On Monday I got a call from my friend Elaine.* She had been driving down a street in our neighborhood when she saw a bit of an altercation between Livi and Amy, one of Livi’s friends.
As a side note, Livi has told me on more than one occasion that Amy can be a little mean, even to Ruth, Amy’s twin sister. Livi hasn’t wanted to play there for a while. Go figure.
On this particular day, Livi had been playing at Amy’s house when the girls decided to walk a couple houses down to play with a mutual friend. (Yes, I am super lucky we have so many playmates for Livi. It’s pretty awesome really.) Apparently Amy didn’t want Livi to play with this friend, and when Elaine drove up, she saw Amy grab Livi by both arms and shake her pretty hard…with a bit of yelling thrown in for good measure.
To Ruth’s credit, she did her best to tell her sister to stop but she failed in her attempts. The person who stopped Amy in her tracks was Elaine. (Adults will do that to four-year-olds, it’s true.) She told Amy—in no uncertain terms—to back off.

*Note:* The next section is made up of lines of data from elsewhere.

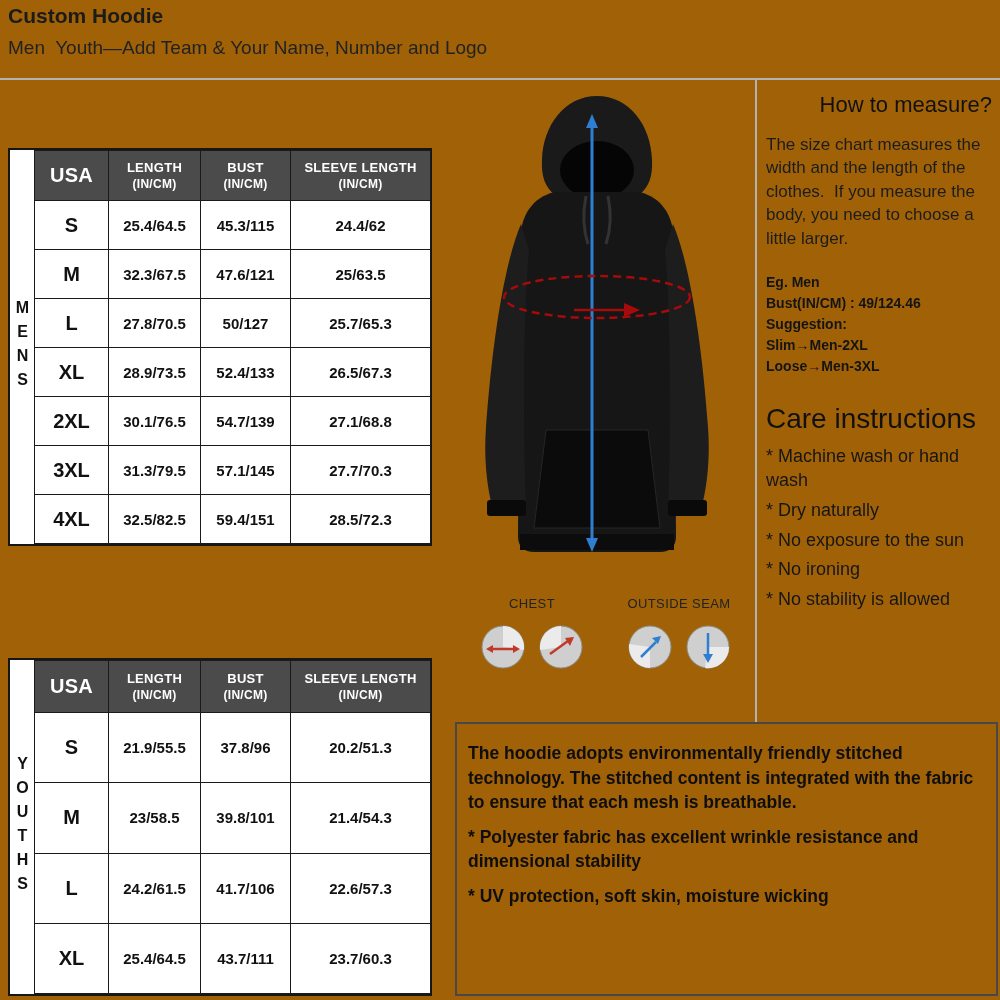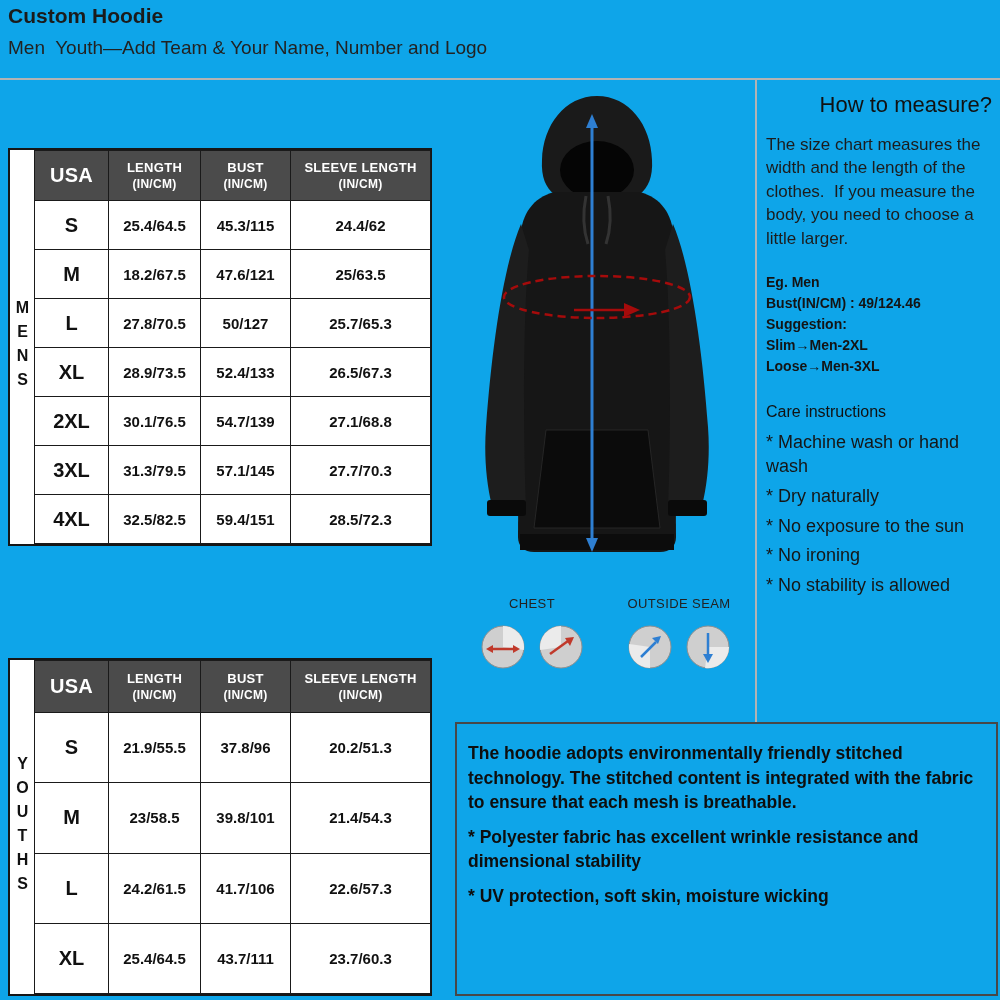--- a/index.html
+++ b/index.html
@@ -3,7 +3,7 @@
 <meta charset="utf-8">
 <style>
   html,body{margin:0;padding:0;background:#fff;}
-  #page{position:relative;width:1000px;height:1000px;background:#0ea5e9;overflow:hidden;
+  #page{position:relative;width:1000px;height:1000px;background:#a16207;overflow:hidden;
         font-family:"Liberation Sans","DejaVu Sans",sans-serif;color:#111;}
 
   

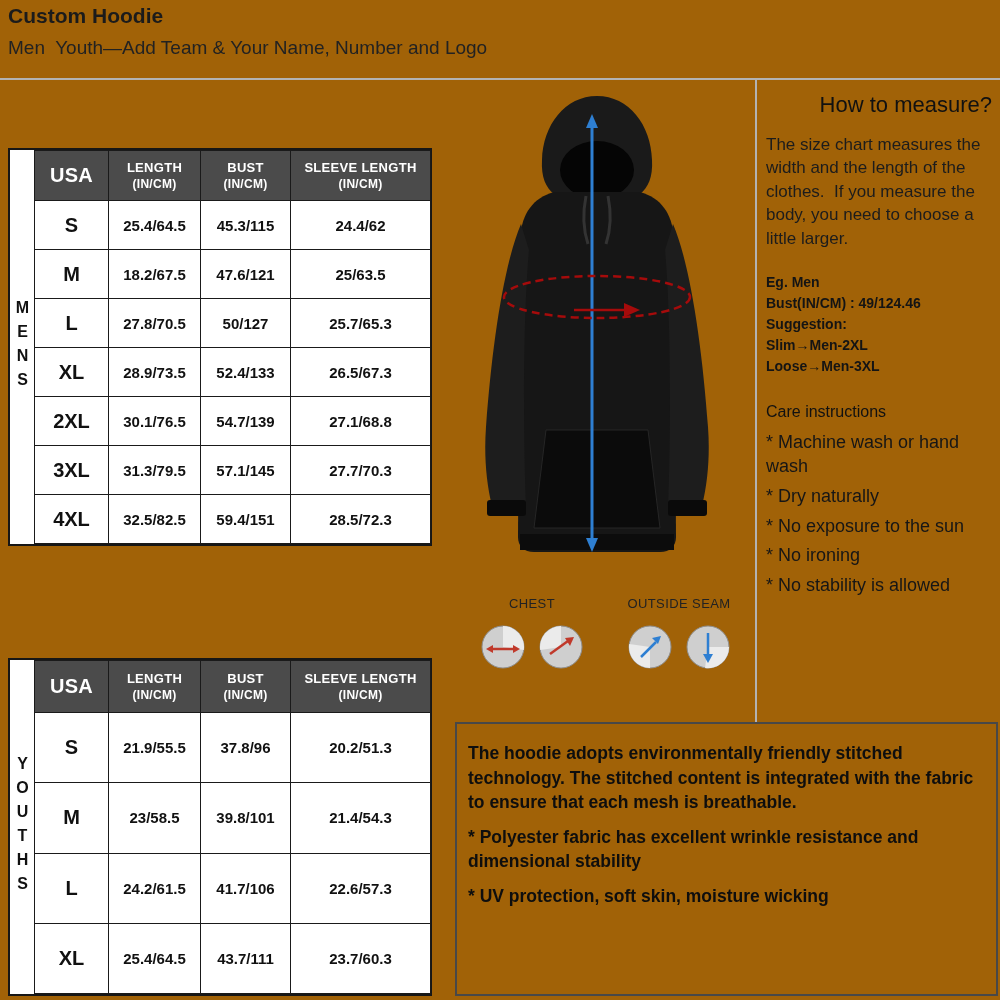--- a/index.html
+++ b/index.html
@@ -95,7 +95,7 @@
           </tr>
         <tr>
             <td class="size">M</td>
-            <td class="val">18.2/67.5</td>
+            <td class="val">32.3/67.5</td>
             <td class="val">47.6/121</td>
             <td class="val">25/63.5</td>
           </tr>

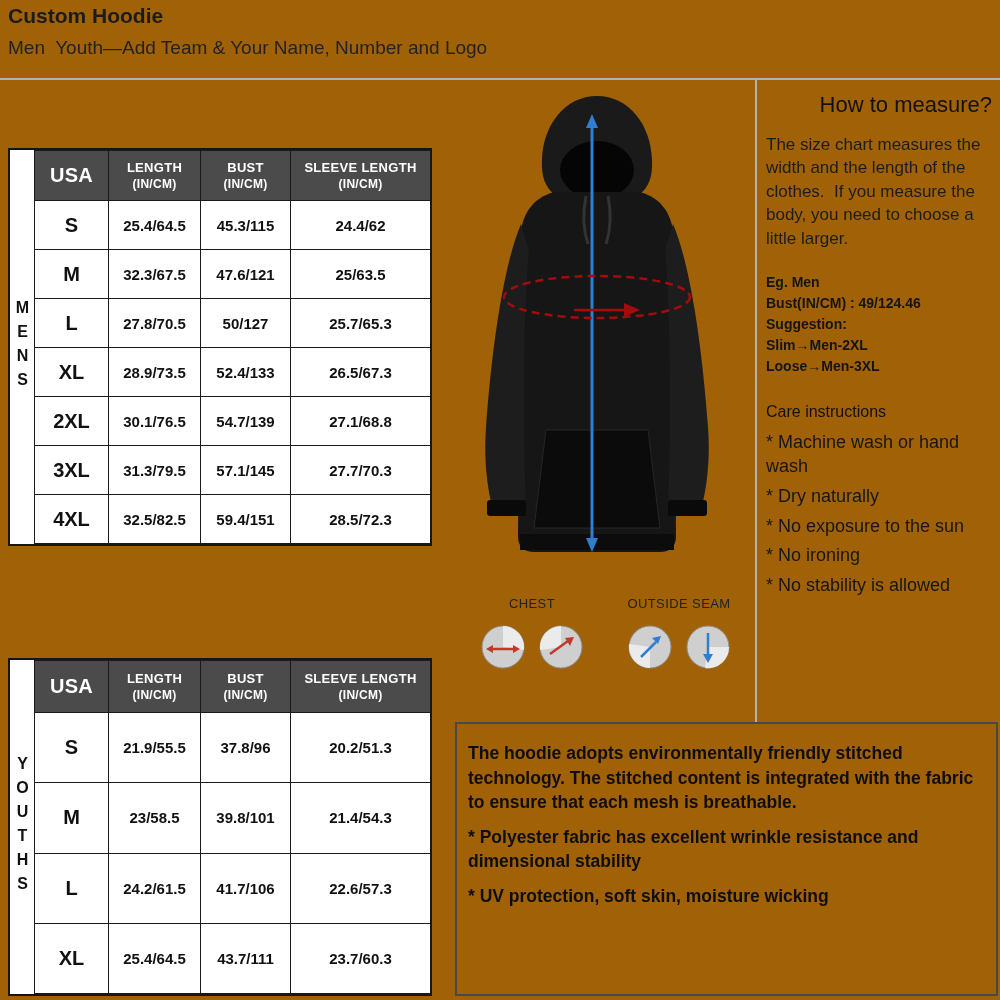--- a/index.html
+++ b/index.html
@@ -48,7 +48,7 @@
   .measure-body{font-size:17px;line-height:1.38;margin:0 0 22px;white-space:pre-wrap;color:#1c1c1c;}
   .example{font-size:14px;font-weight:700;line-height:1.5;margin:0 0 26px;color:#141414;}
   .example div{margin:0;}
-  .care-title{font-size:16px;font-weight:400;margin:0 0 10px;color:#111;}
+  .care-title{font-size:28px;font-weight:400;margin:0 0 10px;color:#111;}
   .care-item{font-size:18px;line-height:1.32;margin:0 0 6px;color:#161616;}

Then, when Elaine was sure Livi wasn’t too traumatized to walk home, she made sure my daughter got home safely where her big sister was there to dry her tears.
There were a lot of tears.
After Elaine called, I felt angry and sad and helpless all at the same time.
I’m pretty sure if you found “Mother Bear Syndrome” on Wikipedia, the description of this all-too-common condition would include “prone to feelings of anger mixed with sadness, helplessness, protectiveness and a deep sense of loyalty; oh, and fierce irrationality at times too.”
But I was so very, very glad Elaine stepped in when I could not. I’m sure the situation would’ve worked itself out as it often does with four-year-old girls, but knowing my friend helped Livi in her small moment of need meant a lot to me.
Heaven knows I’d have done the same.
I know it’s not the last time one of Livi’s friends will make her cry, but if I’m not there when the tears are streaming down her face, I sure as heck hope someone from my village is.
* All names except Livi’s have been changed to protect the innocent (and the guilty).
P.S. I know Livi isn’t perfect; she’s hurt a friend’s feelings on more than one occasion. On the other hand, I’m pretty sure she’s never treated a friend (her brother doesn’t count, right?) like Amy did. But if she did, I’d sure as heck want to know about it. That is NOT allowed. EVER.